Exercise: Nothing outside the range is wanted. Repeat exactly the lines below from the one with "order number: RU-31733 -> RU-31373" through the one with "Console: 20 -> 10".

Exercise data:
------

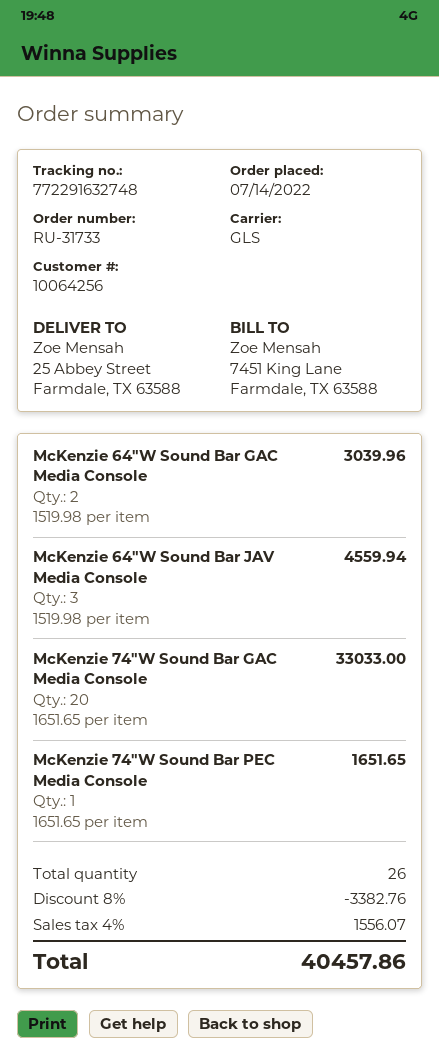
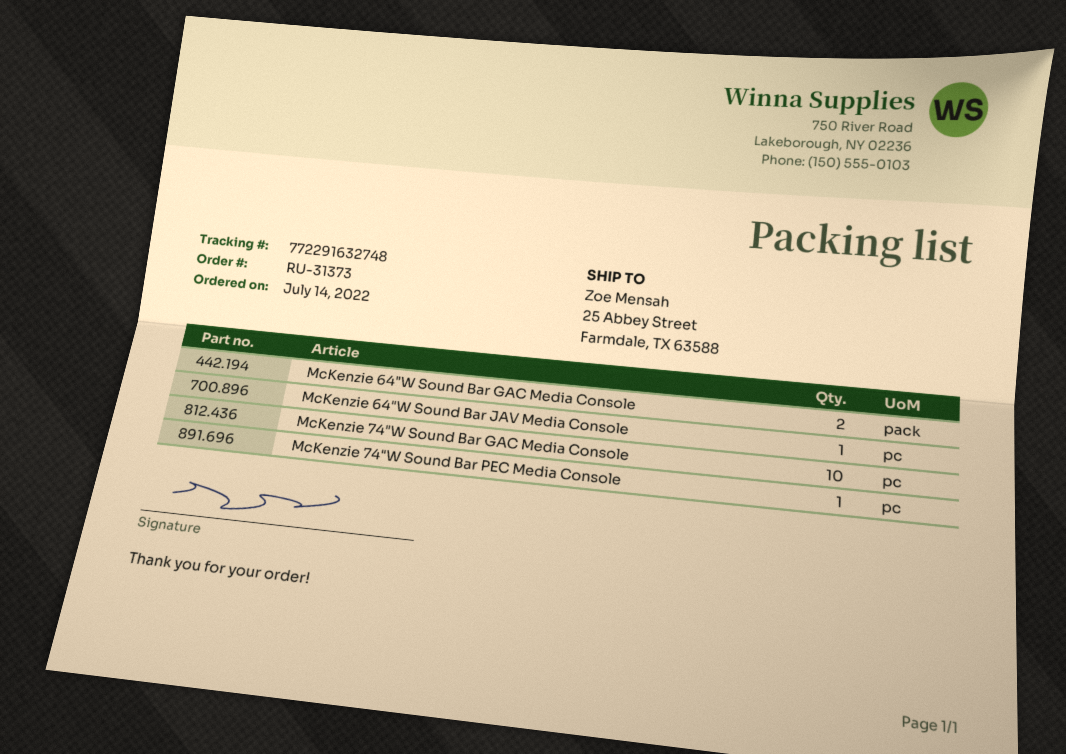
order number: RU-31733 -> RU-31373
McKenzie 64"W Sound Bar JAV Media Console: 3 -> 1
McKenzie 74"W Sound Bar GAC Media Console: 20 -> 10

------

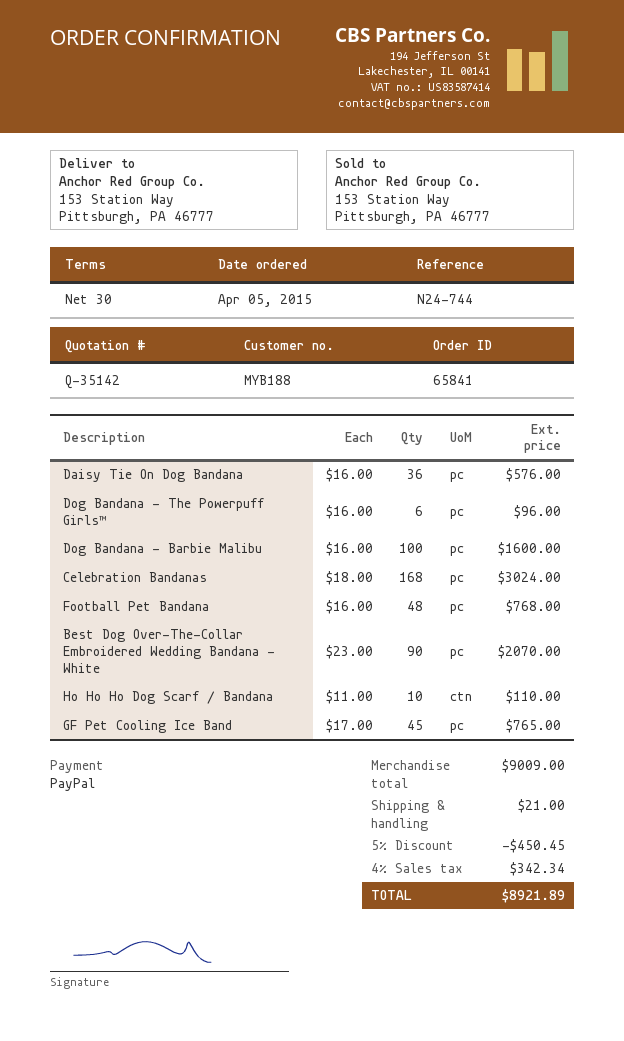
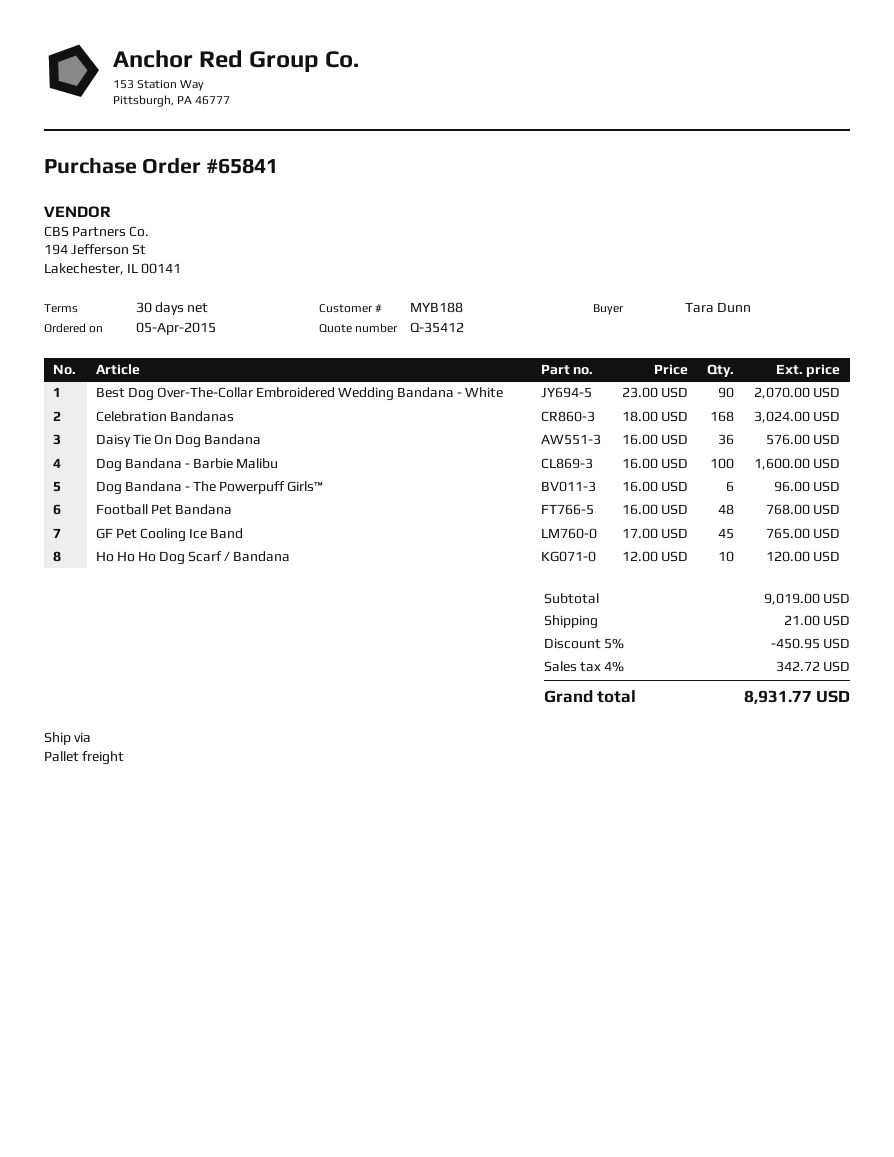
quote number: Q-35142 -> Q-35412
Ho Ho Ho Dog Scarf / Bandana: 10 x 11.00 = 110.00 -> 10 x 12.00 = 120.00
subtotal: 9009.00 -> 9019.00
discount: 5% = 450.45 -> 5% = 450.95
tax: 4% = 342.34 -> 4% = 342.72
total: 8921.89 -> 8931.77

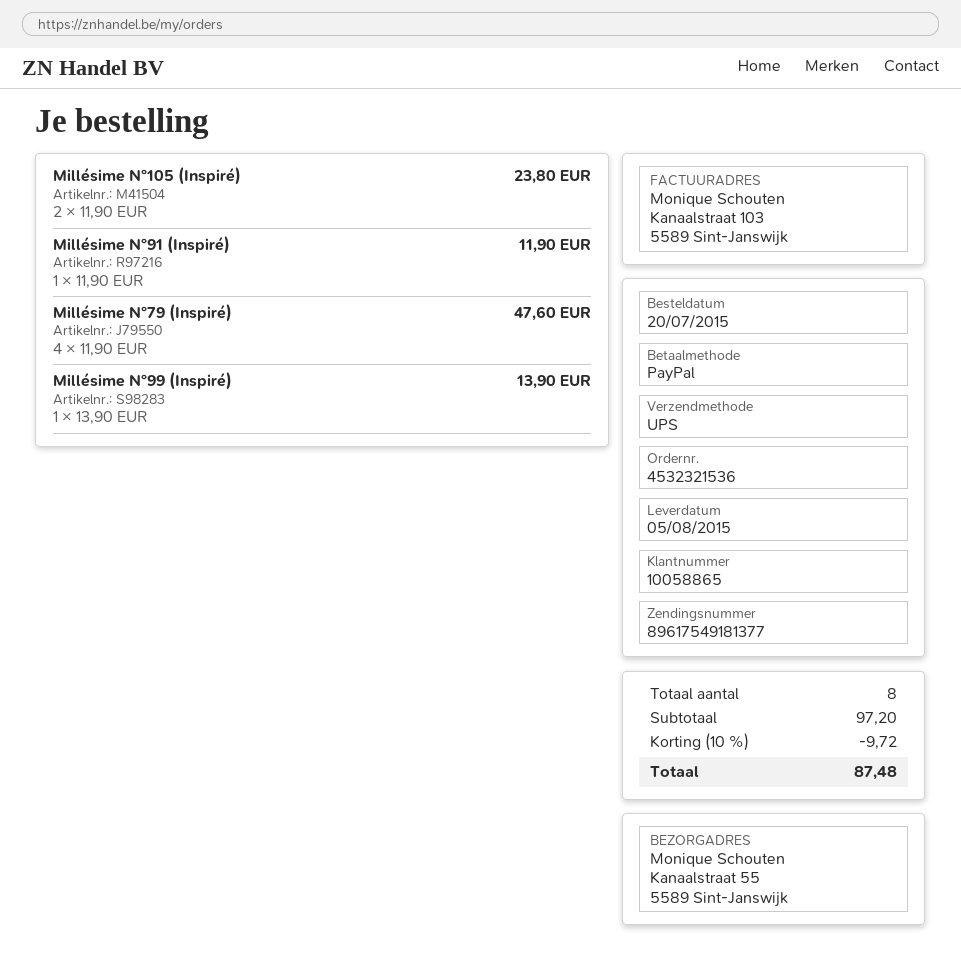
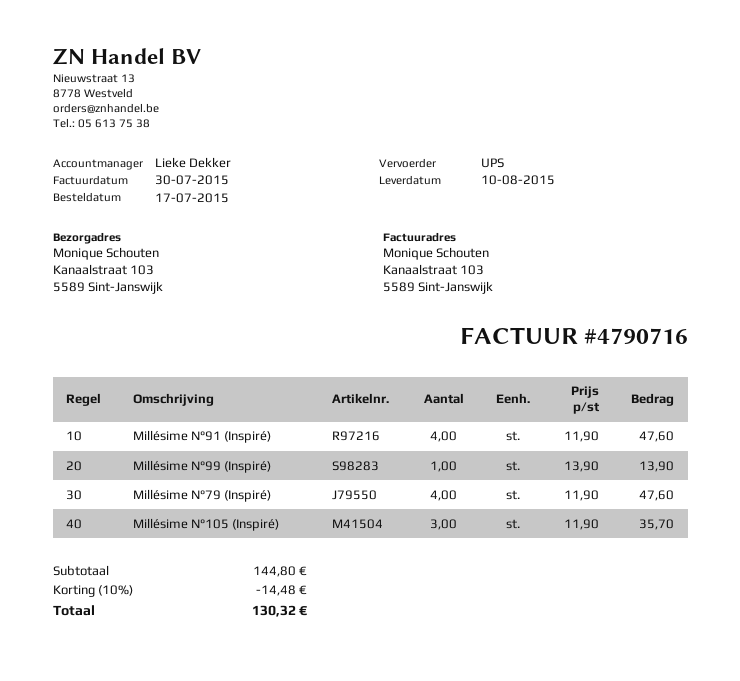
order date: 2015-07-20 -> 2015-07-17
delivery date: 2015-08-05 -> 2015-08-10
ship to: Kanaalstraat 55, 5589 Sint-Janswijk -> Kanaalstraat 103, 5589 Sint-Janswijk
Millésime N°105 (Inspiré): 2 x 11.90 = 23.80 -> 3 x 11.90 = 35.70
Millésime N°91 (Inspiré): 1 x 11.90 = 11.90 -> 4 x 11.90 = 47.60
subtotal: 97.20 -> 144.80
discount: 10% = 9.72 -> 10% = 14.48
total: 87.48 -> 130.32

------

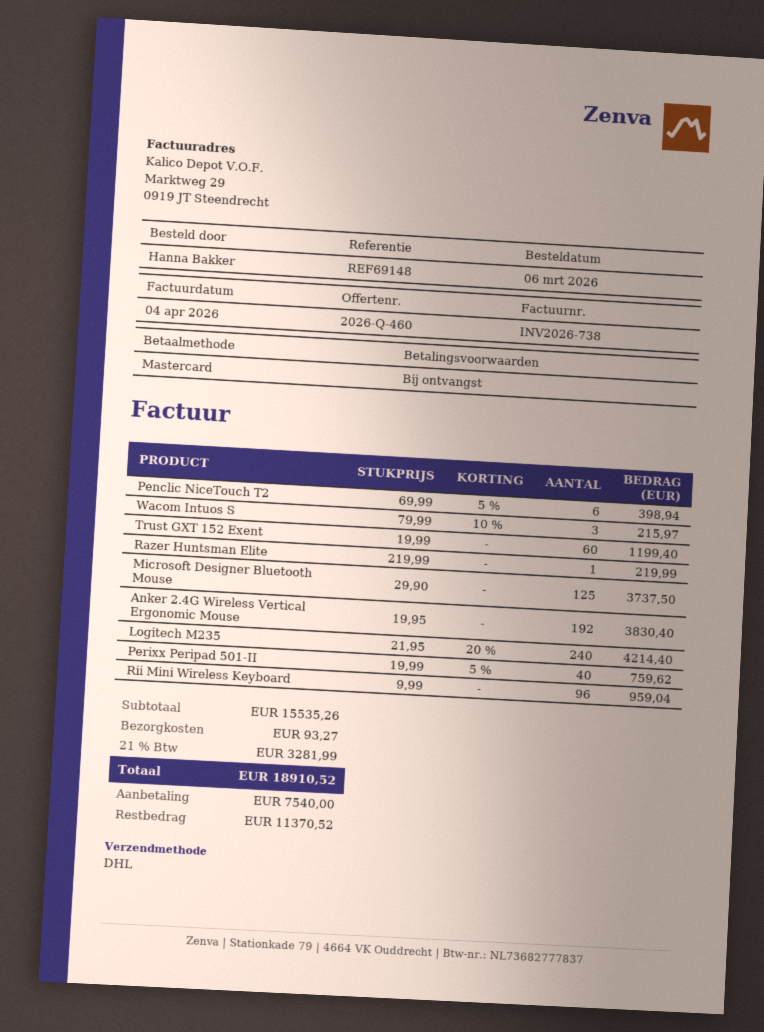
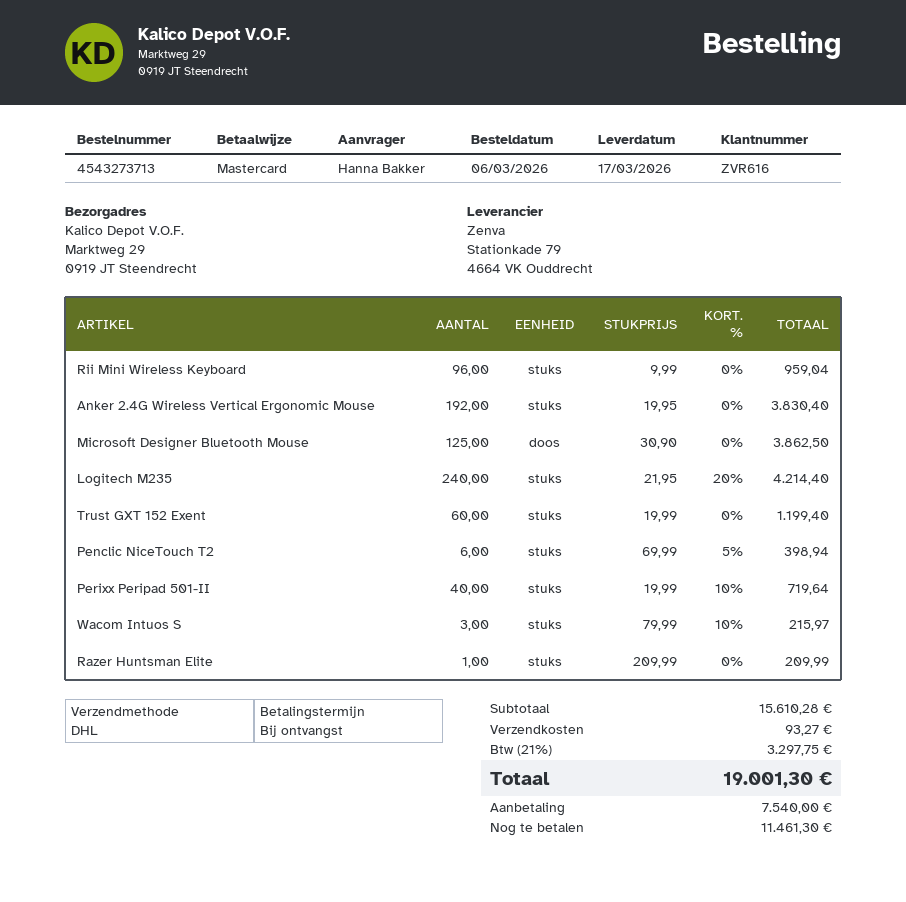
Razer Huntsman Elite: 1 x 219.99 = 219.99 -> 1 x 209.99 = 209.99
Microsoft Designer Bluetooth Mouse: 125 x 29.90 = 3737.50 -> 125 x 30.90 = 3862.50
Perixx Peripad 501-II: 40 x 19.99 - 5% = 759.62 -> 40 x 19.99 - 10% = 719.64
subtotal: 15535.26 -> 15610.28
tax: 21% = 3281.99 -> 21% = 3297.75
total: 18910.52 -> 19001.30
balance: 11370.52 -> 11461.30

------

Answer for this exercise:
order number: RU-31733 -> RU-31373
McKenzie 64"W Sound Bar JAV Media Console: 3 -> 1
McKenzie 74"W Sound Bar GAC Media Console: 20 -> 10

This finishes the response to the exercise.